* [PROBLEM STATEMENT] Give back only the lines in the records below from the one with "ship to: 15" to the one with "total: 97.85 -> 28.95", both inclusive, word for word.

* [DATA FOR REVIEW]
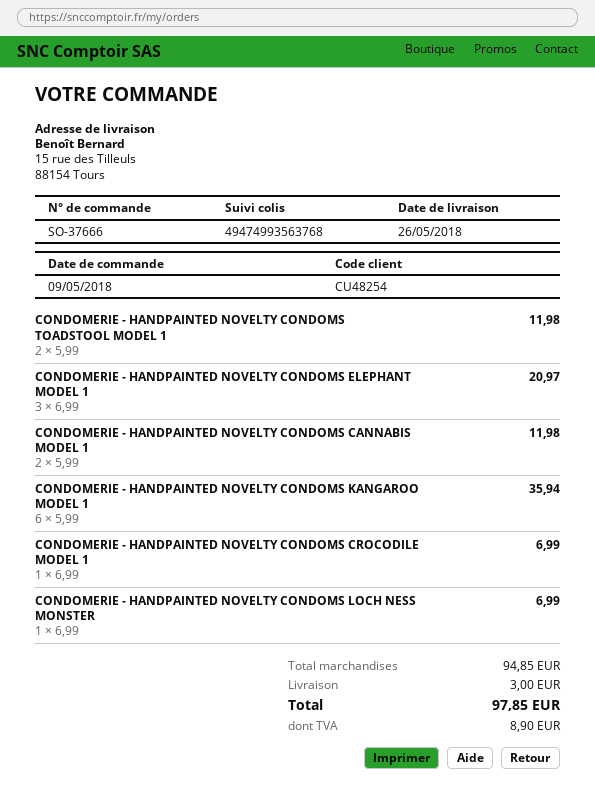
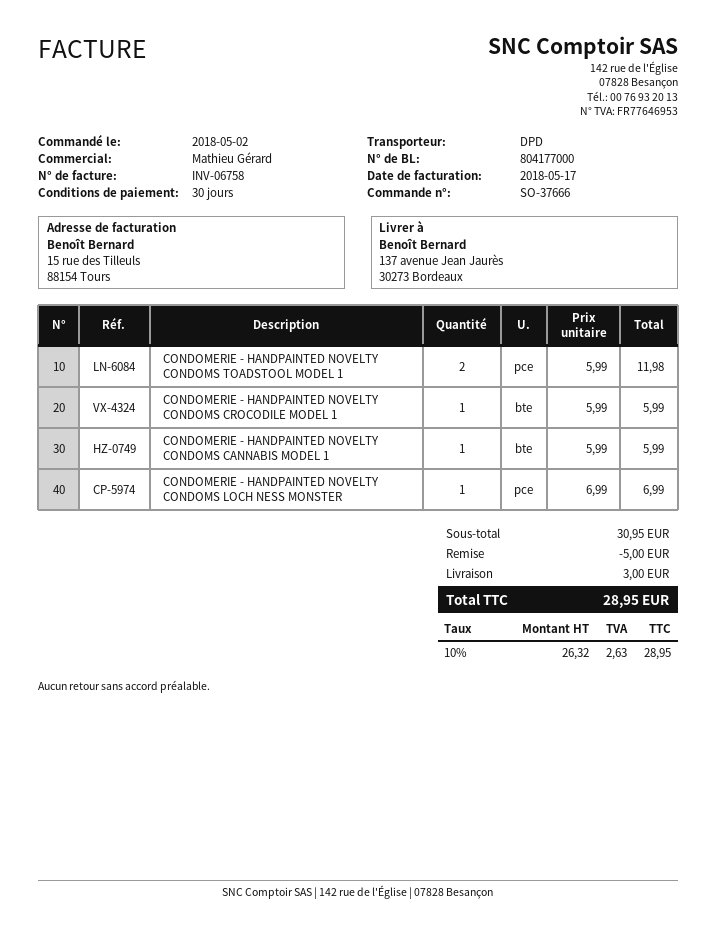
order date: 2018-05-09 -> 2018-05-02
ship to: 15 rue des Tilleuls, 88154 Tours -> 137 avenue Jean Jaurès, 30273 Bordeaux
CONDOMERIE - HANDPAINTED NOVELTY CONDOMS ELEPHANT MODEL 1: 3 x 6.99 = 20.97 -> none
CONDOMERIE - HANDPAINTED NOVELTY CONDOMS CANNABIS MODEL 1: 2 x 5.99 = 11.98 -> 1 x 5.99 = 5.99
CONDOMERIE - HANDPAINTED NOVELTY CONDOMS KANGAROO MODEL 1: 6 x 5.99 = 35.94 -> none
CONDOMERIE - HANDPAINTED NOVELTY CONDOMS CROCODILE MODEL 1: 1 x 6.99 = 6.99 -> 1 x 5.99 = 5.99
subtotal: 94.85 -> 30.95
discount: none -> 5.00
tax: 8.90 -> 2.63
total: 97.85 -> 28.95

==

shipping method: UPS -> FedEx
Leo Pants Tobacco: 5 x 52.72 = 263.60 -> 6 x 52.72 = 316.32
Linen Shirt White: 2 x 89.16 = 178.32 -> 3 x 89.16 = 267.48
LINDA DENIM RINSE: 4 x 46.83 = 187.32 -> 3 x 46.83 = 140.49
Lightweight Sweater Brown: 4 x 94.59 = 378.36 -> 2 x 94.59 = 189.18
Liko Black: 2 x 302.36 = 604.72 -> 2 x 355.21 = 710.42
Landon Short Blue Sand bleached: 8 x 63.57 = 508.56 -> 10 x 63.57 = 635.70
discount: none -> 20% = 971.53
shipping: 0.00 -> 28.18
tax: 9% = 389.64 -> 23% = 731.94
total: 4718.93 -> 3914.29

* [TASK SOLUTION]
ship to: 15 rue des Tilleuls, 88154 Tours -> 137 avenue Jean Jaurès, 30273 Bordeaux
CONDOMERIE - HANDPAINTED NOVELTY CONDOMS ELEPHANT MODEL 1: 3 x 6.99 = 20.97 -> none
CONDOMERIE - HANDPAINTED NOVELTY CONDOMS CANNABIS MODEL 1: 2 x 5.99 = 11.98 -> 1 x 5.99 = 5.99
CONDOMERIE - HANDPAINTED NOVELTY CONDOMS KANGAROO MODEL 1: 6 x 5.99 = 35.94 -> none
CONDOMERIE - HANDPAINTED NOVELTY CONDOMS CROCODILE MODEL 1: 1 x 6.99 = 6.99 -> 1 x 5.99 = 5.99
subtotal: 94.85 -> 30.95
discount: none -> 5.00
tax: 8.90 -> 2.63
total: 97.85 -> 28.95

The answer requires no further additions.